Zenón intentó calmarla. No recordaba que había abandonado en el suelo el brazo amputado, así que se vio obligado a contarle la verdad. Theresa lo escuchó y le miró desconcertada.

—No sé qué sucedería después —se disculpó él—, pero Gorgias seguía vivo. Genserico me pidió que les trasladara a otro lugar, yo le obedecí y regresé al pueblo.

—¿Adonde le llevaste?

Zenón escupió antes de mirar fijamente a Theresa.

—Te acerco y me largo.

Avanzaron bordeando las murallas hasta un punto donde las defensas se intrincaban siguiendo los caprichos de un risco. Zenón le indicó el lugar donde la frondosidad de la hiedra ocultaba un acceso. Al otro lado del muro se adivinaba el perfil de un edificio que Theresa juzgó parte de la fortaleza. En ese instante, el físico se dio la vuelta y la dejó sola, plantada frente a la puerta.

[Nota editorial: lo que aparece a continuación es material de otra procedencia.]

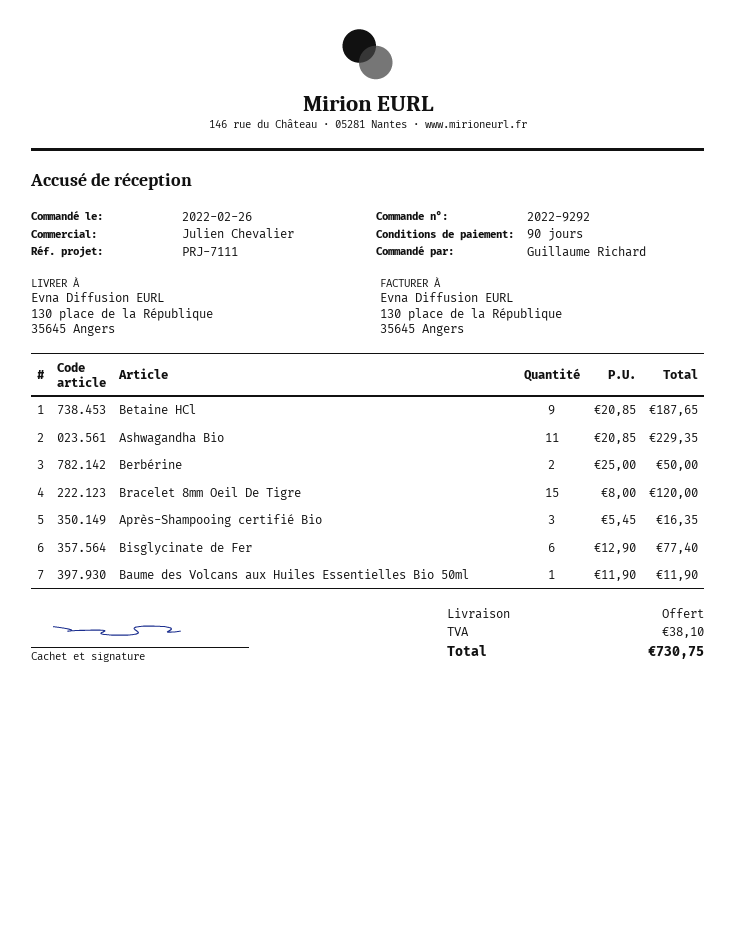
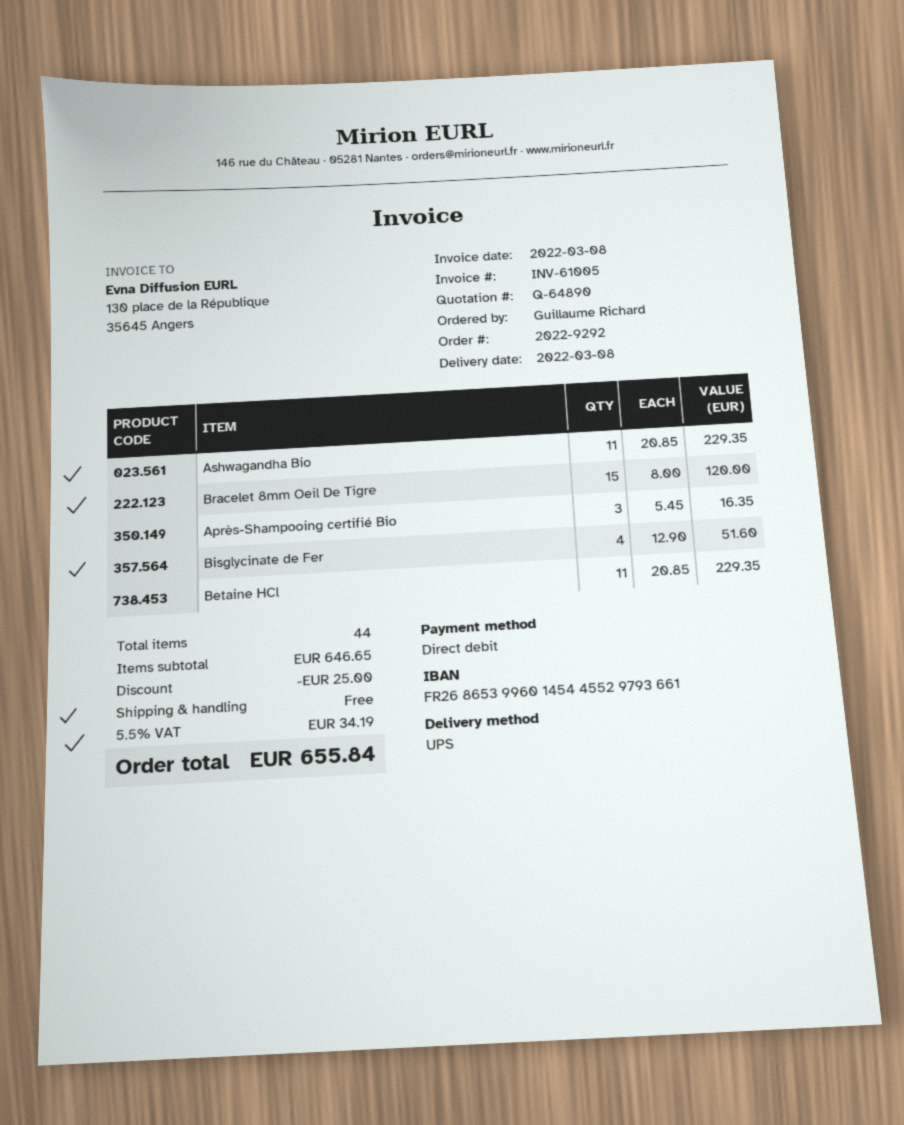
Betaine HCl: 9 x 20.85 = 187.65 -> 11 x 20.85 = 229.35
Berbérine: 2 x 25.00 = 50.00 -> none
Bisglycinate de Fer: 6 x 12.90 = 77.40 -> 4 x 12.90 = 51.60
Baume des Volcans aux Huiles Essentielles Bio 50ml: 1 x 11.90 = 11.90 -> none
discount: none -> 25.00
tax: 38.10 -> 34.19
total: 730.75 -> 655.84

Le costó forzar la entrada porque la humedad había hinchado la madera hasta aprisionarla contra el quicio de piedra. Sin embargo, al tercer empujón la puerta cedió, dando acceso a una capilla en la que
parecía
, haber acontecido una pelea. La luz de la entrada se derramaba sobre los muebles, que yacían caídos por el suelo, mientras el aire elevaba en pequeños remolinos restos de pergamino como si fueran hojarasca. Examinó cada rincón sin hallar nada que pudiera ayudarla, hasta que de repente advirtió la portezuela que comunicaba con la celda donde su padre había permanecido encerrado. Entró con cautela. Allí encontró, desordenado, abundante material de escritorio que enseguida reconoció como perteneciente a Gorgias.

Con el alma en vilo, voló hacia el códice de cubiertas esmeralda en que su padre solía guardar los documentos de importancia. «Si alguna vez me sucede algo, busca en su interior», le había dicho a menudo.

Lo guardó sin examinarlo. Luego recogió cuantos pedazos de pergamino encontró por la estancia. También se apoderó de un estilo, las plumas y una tablilla de cera. Echó un último vistazo y después salió corriendo como si el diablo quisiera arrebatarle el alma.

Al llegar a la fortaleza hubo de avisar a Alcuino para que le franquease el acceso. Cuando el fraile le preguntó de dónde venía, ella bajó la cabeza e intentó escabullirse, pero él la condujo del brazo hasta un rincón apartado.

—¡De buscar a mi padre! ¡De ahí vengo! —respondió la muchacha, retirándole la mano.

Alcuino la creyó. Comprendió que no podría retenerla indefinidamente.